**DATASET EXCERPTS**
════

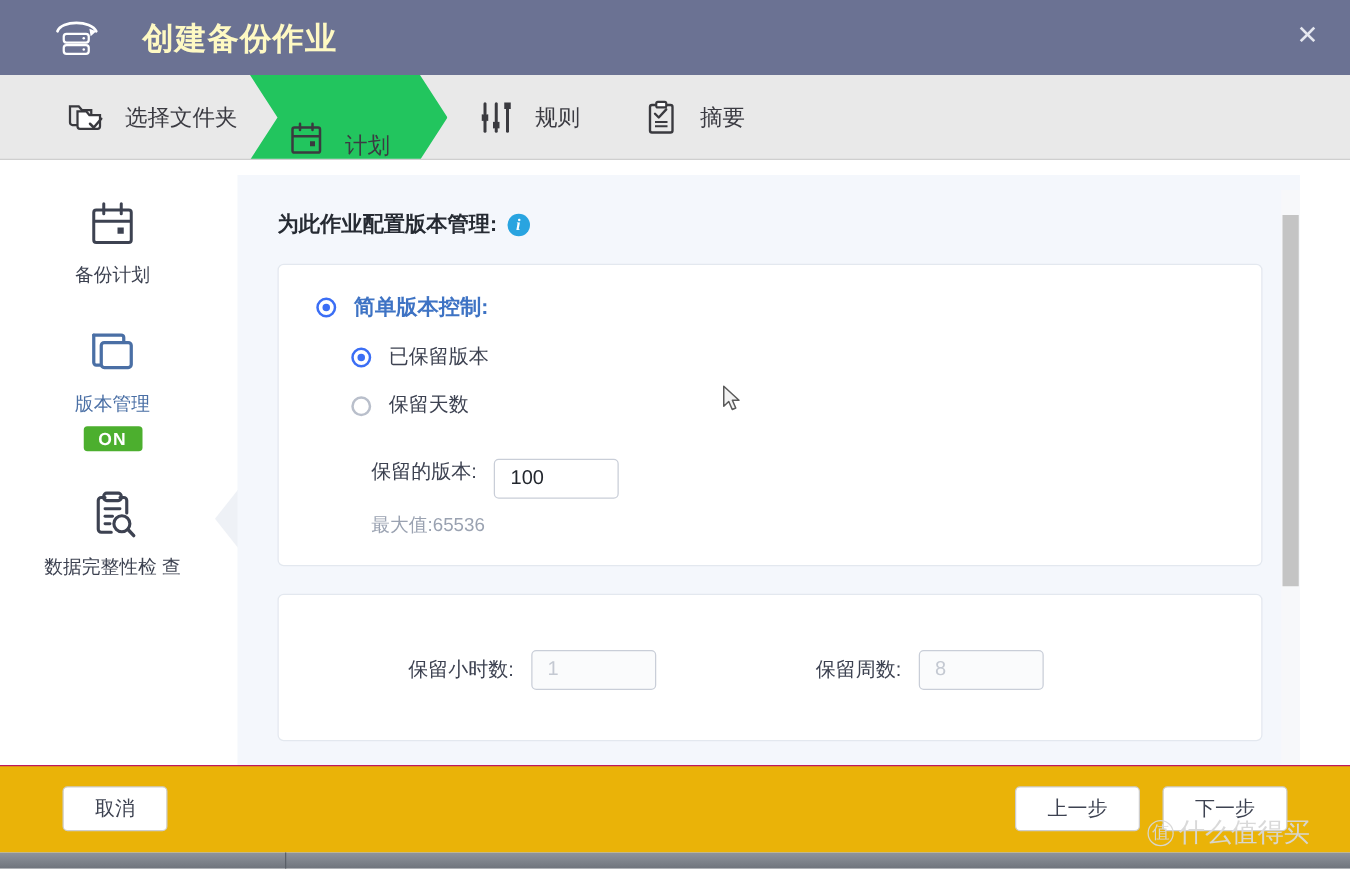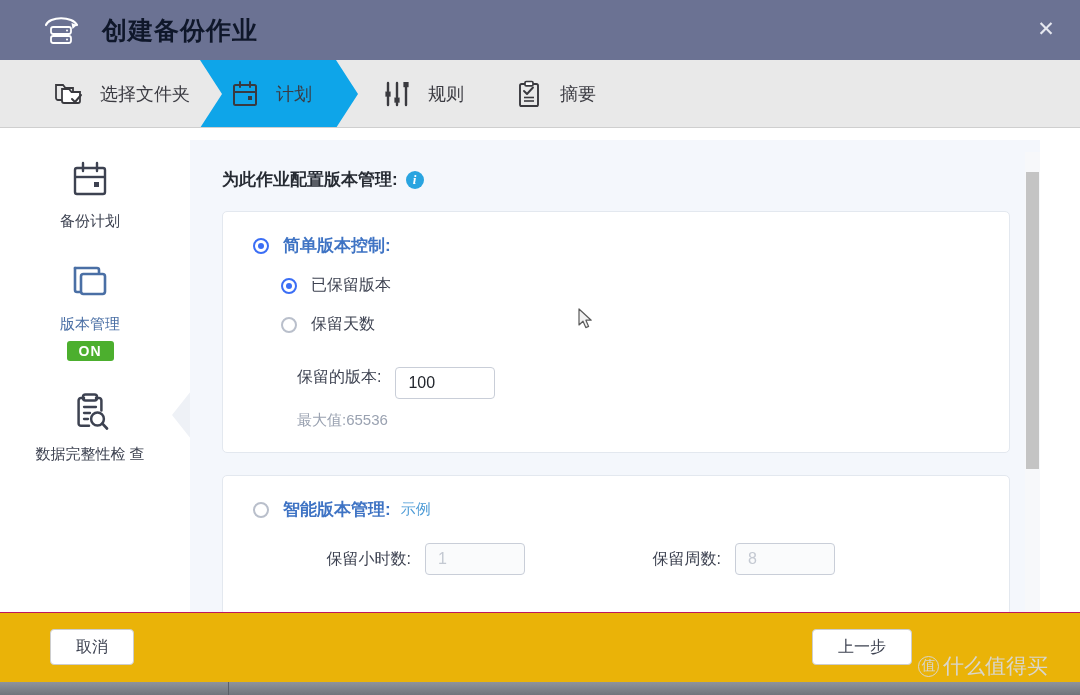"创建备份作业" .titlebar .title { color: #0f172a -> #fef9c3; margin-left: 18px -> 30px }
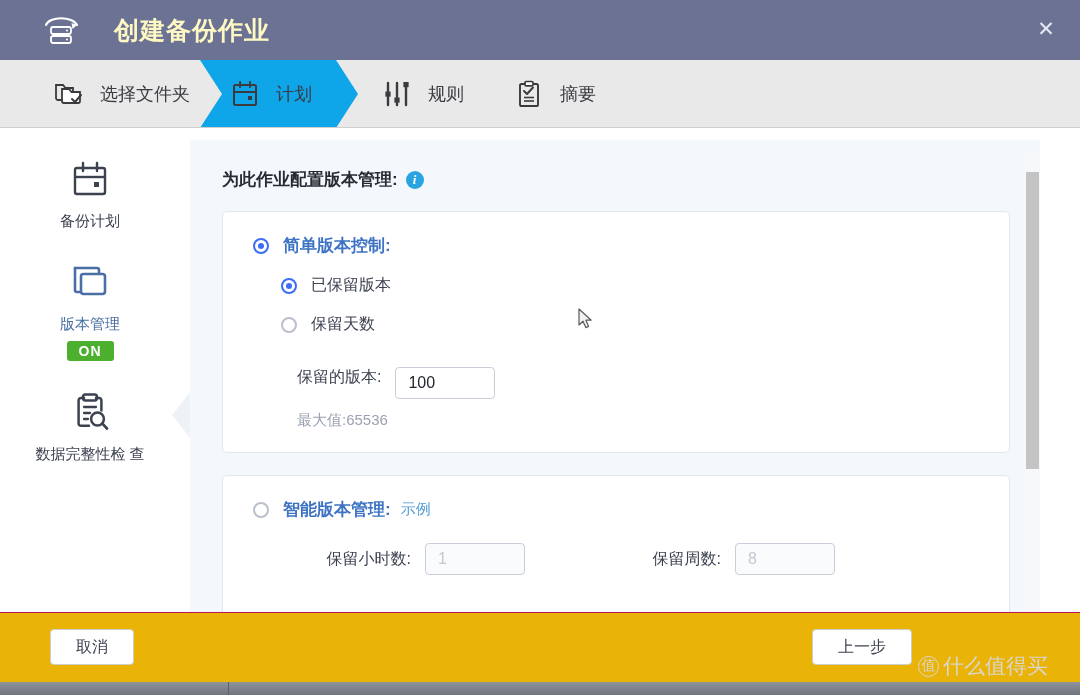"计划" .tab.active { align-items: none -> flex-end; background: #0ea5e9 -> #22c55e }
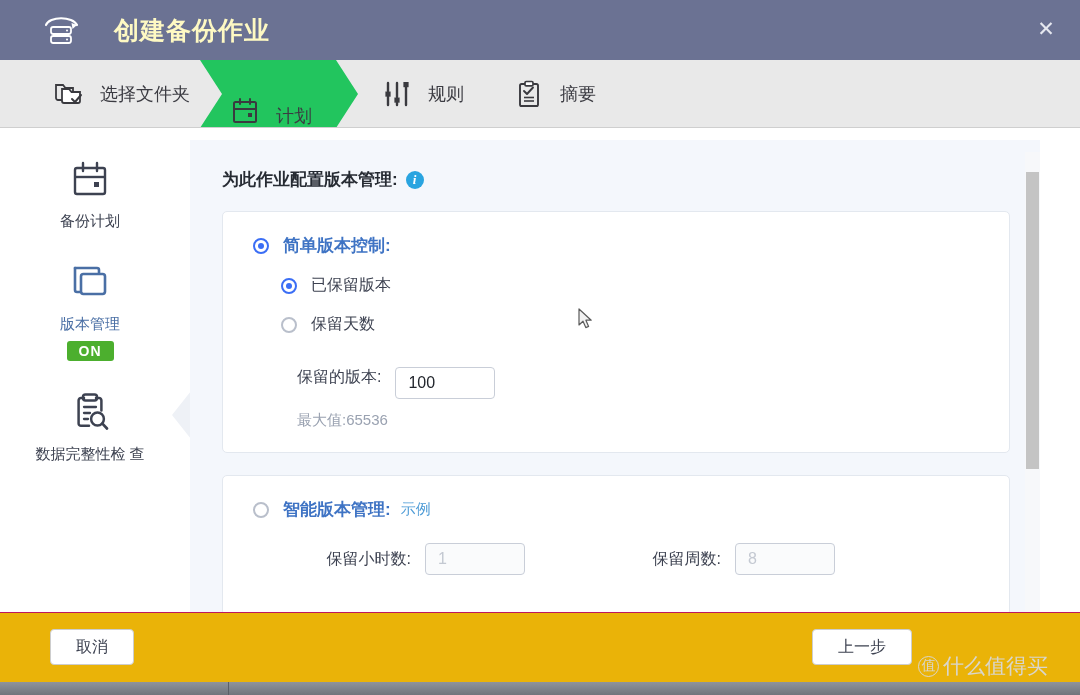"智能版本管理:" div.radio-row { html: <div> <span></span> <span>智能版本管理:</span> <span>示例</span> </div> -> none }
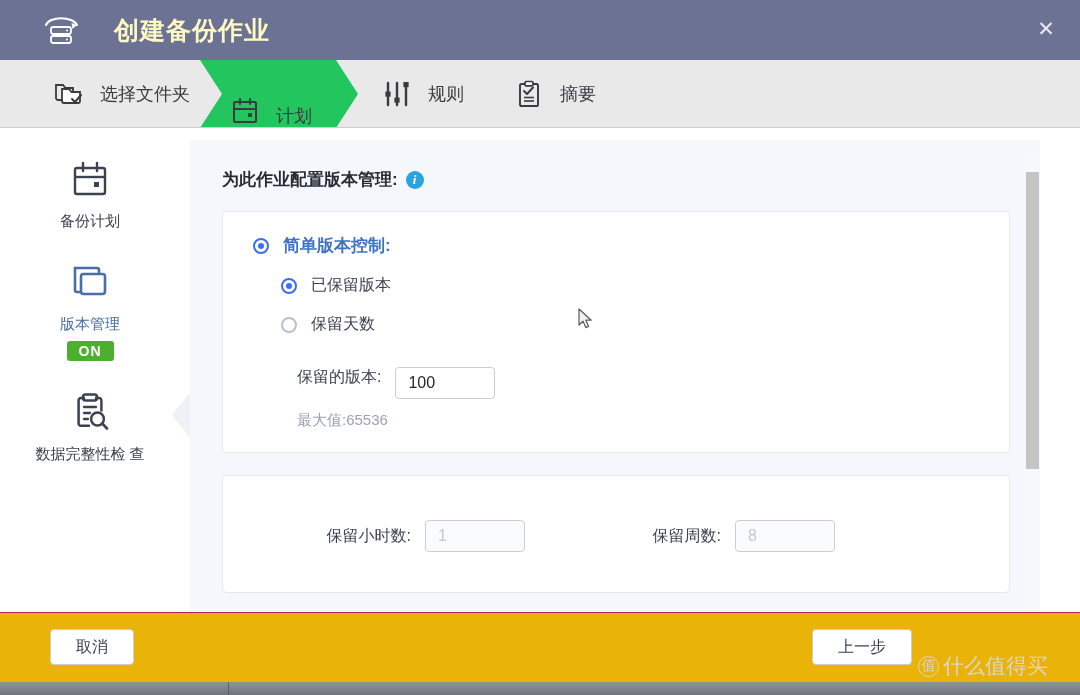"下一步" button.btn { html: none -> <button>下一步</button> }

════

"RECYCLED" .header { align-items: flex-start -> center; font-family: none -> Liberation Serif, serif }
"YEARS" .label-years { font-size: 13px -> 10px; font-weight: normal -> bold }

════

Taking the listing above as the source, transcribe only the lines starting at the line with "align-items: flex-start ->" and going through the line with "font-size: 13px ->", unaltered and with both ends included.

**RESPONSE FOR THIS EXERCISE**
"RECYCLED" .header { align-items: flex-start -> center; font-family: none -> Liberation Serif, serif }
"YEARS" .label-years { font-size: 13px -> 10px; font-weight: normal -> bold }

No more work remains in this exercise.